─── Supplied records
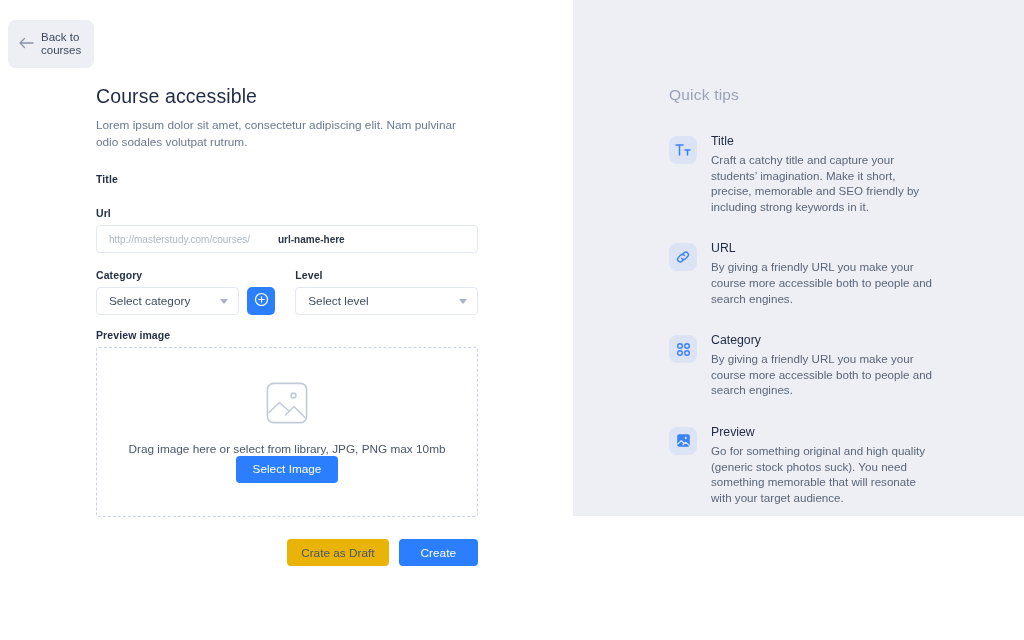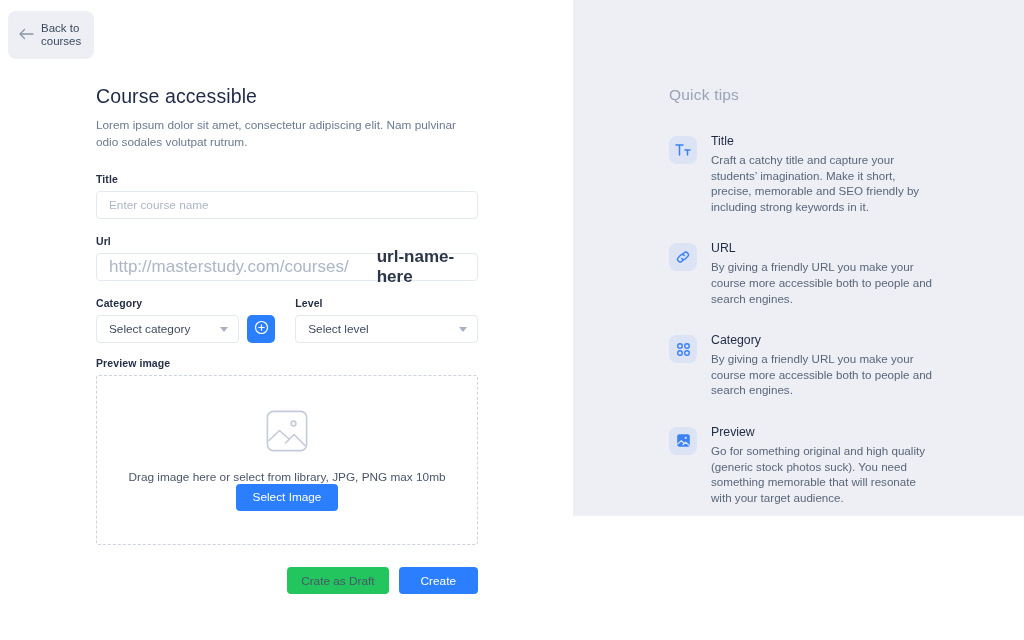--- a/index.html
+++ b/index.html
@@ -15,21 +15,21 @@
   
   .left-pane {
     width: 573px; height: 640px;
     background: #ffffff;
     position: relative;
     flex: 0 0 573px;
   }
 
   .back-button {
     position: absolute;
-    left: 8px; top: 11px;
+    left: 8px; top: 20px;
     width: 86px; height: 48px;
     background: #edeff5;
     border: none;
     border-radius: 8px;
     display: flex;
     align-items: center;
     gap: 7px;
     padding: 0 10px;
     cursor: pointer;
   }
@@ -88,21 +88,21 @@
 
   .url-field {
     width: 382px;
     height: 28px;
     border: 1px solid #e4e8f0;
     border-radius: 4px;
     background: #fff;
     padding: 0 12px;
     display: flex;
     align-items: center;
-    font-size: 17px;
+    font-size: 10px;
     cursor: text;
   }
   .url-prefix { color: #adb6c6; }
   .url-slug { color: #2b3648; font-weight: 700; margin-left: 28px; }
 
   .gap-16 { height: 16px; }
   .gap-14 { height: 14px; }
 
   .row-two {
     display: flex;
@@ -177,21 +177,21 @@
   }
 
   .actions {
     width: 382px;
     display: flex;
     justify-content: flex-end;
     gap: 10px;
     margin-top: 22px;
   }
   .btn-draft {
-    background: #22c55e;
+    background: #eab308;
     border: none;
     border-radius: 4px;
     color: #4a5668;
     font-size: 11.8px;
     font-family: "Liberation Sans", sans-serif;
     height: 27px;
     padding: 0 14px;
     cursor: pointer;
   }
   .btn-create {
@@ -269,21 +269,20 @@
       </span>
       <span class="back-label">Back to courses</span>
     </div>
 
     <div class="form-wrap">
 
       <h1 class="page-title">Course accessible</h1>
       <p class="page-desc">Lorem ipsum dolor sit amet, consectetur adipiscing elit. Nam pulvinar odio sodales volutpat rutrum.</p>
 
       <label class="field-label">Title</label>
-      <input class="text-input" type="text" placeholder="Enter course name" style="">
 
       <div class="gap-16"></div>
 
       <label class="field-label">Url</label>
       <div class="url-field">
         <span class="url-prefix">http://masterstudy.com/courses/</span>
           <span class="url-slug">url-name-here</span>
       </div>
 
       <div class="gap-16"></div>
──────
Exercise details
Your answer must be an exact copy of the records, minus any pictures.

Answer space
--- a/index.html
+++ b/index.html
@@ -15,21 +15,21 @@
   
   .left-pane {
     width: 573px; height: 640px;
     background: #ffffff;
     position: relative;
     flex: 0 0 573px;
   }
 
   .back-button {
     position: absolute;
-    left: 8px; top: 11px;
+    left: 8px; top: 20px;
     width: 86px; height: 48px;
     background: #edeff5;
     border: none;
     border-radius: 8px;
     display: flex;
     align-items: center;
     gap: 7px;
     padding: 0 10px;
     cursor: pointer;
   }
@@ -88,21 +88,21 @@
 
   .url-field {
     width: 382px;
     height: 28px;
     border: 1px solid #e4e8f0;
     border-radius: 4px;
     background: #fff;
     padding: 0 12px;
     display: flex;
     align-items: center;
-    font-size: 17px;
+    font-size: 10px;
     cursor: text;
   }
   .url-prefix { color: #adb6c6; }
   .url-slug { color: #2b3648; font-weight: 700; margin-left: 28px; }
 
   .gap-16 { height: 16px; }
   .gap-14 { height: 14px; }
 
   .row-two {
     display: flex;
@@ -177,21 +177,21 @@
   }
 
   .actions {
     width: 382px;
     display: flex;
     justify-content: flex-end;
     gap: 10px;
     margin-top: 22px;
   }
   .btn-draft {
-    background: #22c55e;
+    background: #eab308;
     border: none;
     border-radius: 4px;
     color: #4a5668;
     font-size: 11.8px;
     font-family: "Liberation Sans", sans-serif;
     height: 27px;
     padding: 0 14px;
     cursor: pointer;
   }
   .btn-create {
@@ -269,21 +269,20 @@
       </span>
       <span class="back-label">Back to courses</span>
     </div>
 
     <div class="form-wrap">
 
       <h1 class="page-title">Course accessible</h1>
       <p class="page-desc">Lorem ipsum dolor sit amet, consectetur adipiscing elit. Nam pulvinar odio sodales volutpat rutrum.</p>
 
       <label class="field-label">Title</label>
-      <input class="text-input" type="text" placeholder="Enter course name" style="">
 
       <div class="gap-16"></div>
 
       <label class="field-label">Url</label>
       <div class="url-field">
         <span class="url-prefix">http://masterstudy.com/courses/</span>
           <span class="url-slug">url-name-here</span>
       </div>
 
       <div class="gap-16"></div>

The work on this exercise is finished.